Posts by Wedge009

1) Message boards : Questions and problems : BOINC Manager memory saturation upon adding project (Message 112786)
Posted 2 Oct 2023 by Wedge009
Post:
It's not a new client, it's been running on all of my Linux machines. But that's a digression from the main topic here, which was the memory consumption.
2) Message boards : Questions and problems : BOINC Manager memory saturation upon adding project (Message 112752)
Posted 26 Sep 2023 by Wedge009
Post:
I worked around the issue by using the command-line. But I still find it worrying that something could cause BOINC Manager to consume memory indefinitely.
3) Message boards : Questions and problems : BOINC Manager memory saturation upon adding project (Message 112751)
Posted 25 Sep 2023 by Wedge009
Post:
Got a weird problem I haven't seen before. When encountering the 'outdated code signing key' issue, I'm trying to re-add the project after removing it (as per server instructions). For the first time, I'm not able to re-add the project: BOINC Manager becomes unresponsive at the 'Communicating with project. Please wait...' dialogue, and I notice a steady increase in memory usage that would presumably saturate my system if I don't kill the BOINC Manager process first.

    PID USER      PR  NI    VIRT    RES    SHR S  %CPU  %MEM     TIME+ COMMAND
   8084 ........  20   0  106.4g   4.3g  76148 R 100.0  27.6   3:26.59 boincmgr
(4.3g and climbing...)

What could cause this?

(I've tried rebooting, re-installing BOINC, etc)
4) Message boards : Questions and problems : BOINC on Android: Problems with suspension of computation and network (Message 112543)
Posted 16 Aug 2023 by Wedge009
Post:
Um, my point is that whether this is checked or not, BOINC thinks network is suspended. It was working fine before the 2-day outage.

What do you mean by 'set the network type'? (I just checked - earlier I had reset it so 'Transfer tasks on WiFi only' is checked again, still nothing.)
5) Message boards : Questions and problems : BOINC on Android: Problems with suspension of computation and network (Message 112541)
Posted 16 Aug 2023 by Wedge009
Post:
Greetings, two problems I've been having recently:

The first is the more pressing concern. With the recent (14-15 August 2023) power outage for Einstein@Home project, I bumped my work buffer to 2 days. But now that the project has been restored, one phone is insisting 'Suspending network activity - user request' while the other has no such communication problem. Any idea what could be blocking task upload? Otherwise I'll have a bunch of completed tasks that can't be submitted back to the project and potentially becoming expired.

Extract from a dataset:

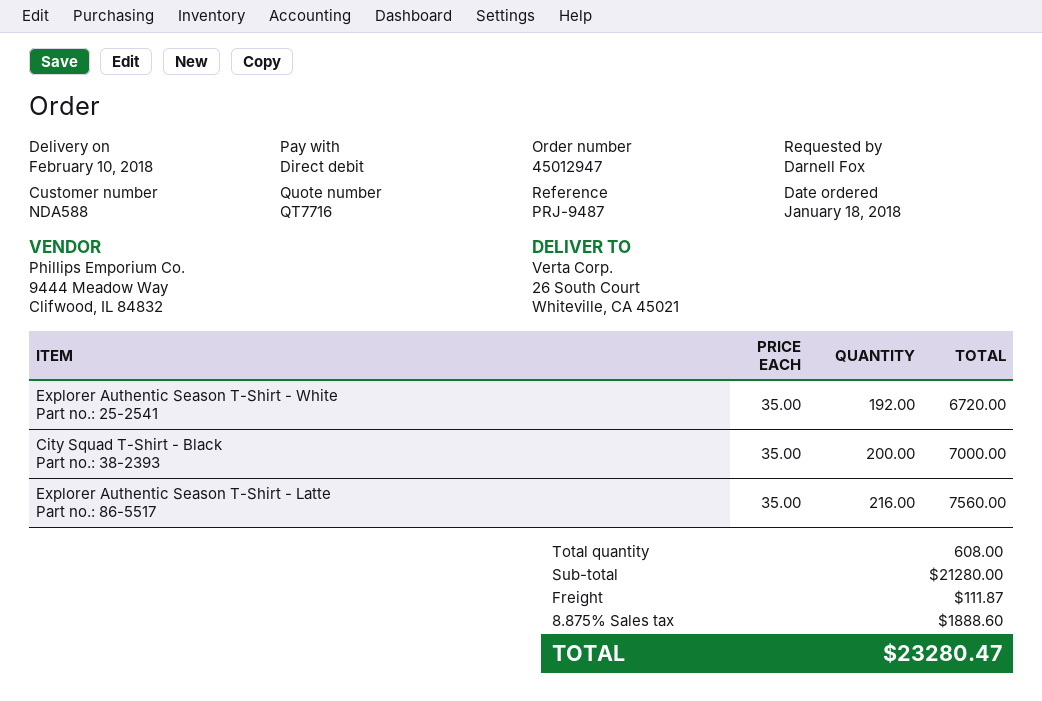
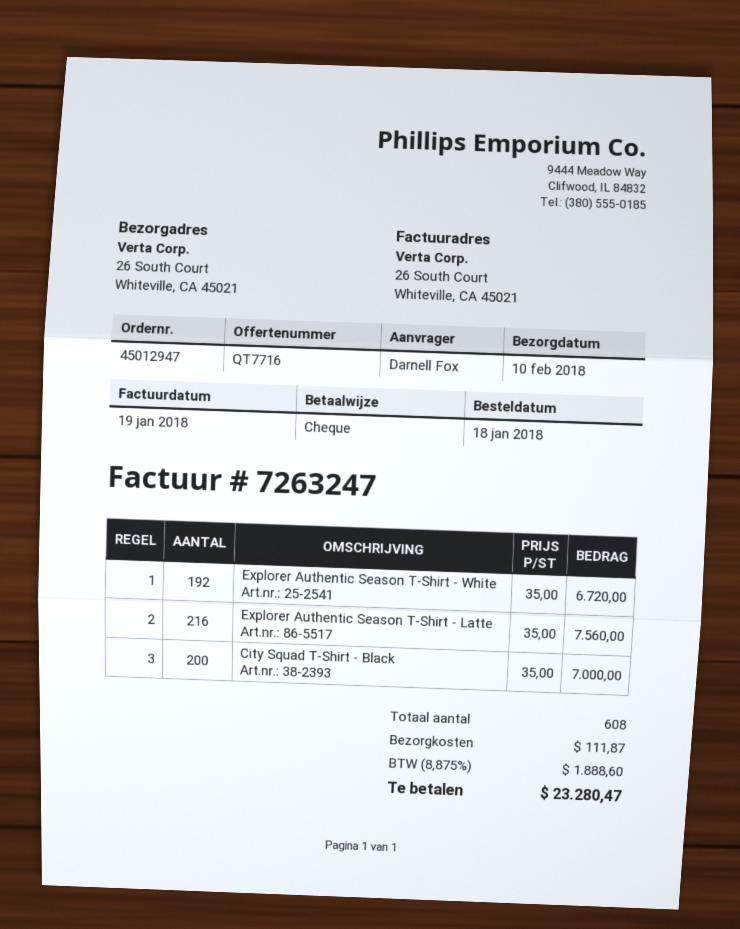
payment method: direct debit -> cheque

I have already tried Projects -> Retry transfers (it currently says 'Transfers suspended (10 Upload)'), and Preferences -> Transfer tasks on WiFi only (unchecked - there's no SIM anyway), Daily transfer limit: 99999 MB (0 default), Daily transfer limit: 99999 Days (0 default).

The second problem is intermittent but increasingly more frequent, where BOINC client thinks the battery charge level is 0% - and suspends computation - but the OS and BOINC GUI both say battery level is 100% (or whatever the current state is, still far greater than the suspend computation threshold). It usually happens after completing one task and then it's stuck doing nothing while another task is ready.

Currently running BOINC 7.24.1 on two phones but I don't think the issues are specific to that version - certainly I've run into the suspended computation issue with 7.22.x, maybe even with 7.18.x
6) Message boards : Questions and problems : BOINC 7.18.x and later: Computation error oddly specific to ROCm (Message 110044)
Posted 8 Oct 2022 by Wedge009
Post:
It turns out that disabling some of the systemd hardening is a work-around for this issue. I consider it only a work-around because it wasn't necessary for BOINC 7.16.17, and presumably the hardening is there for good reason.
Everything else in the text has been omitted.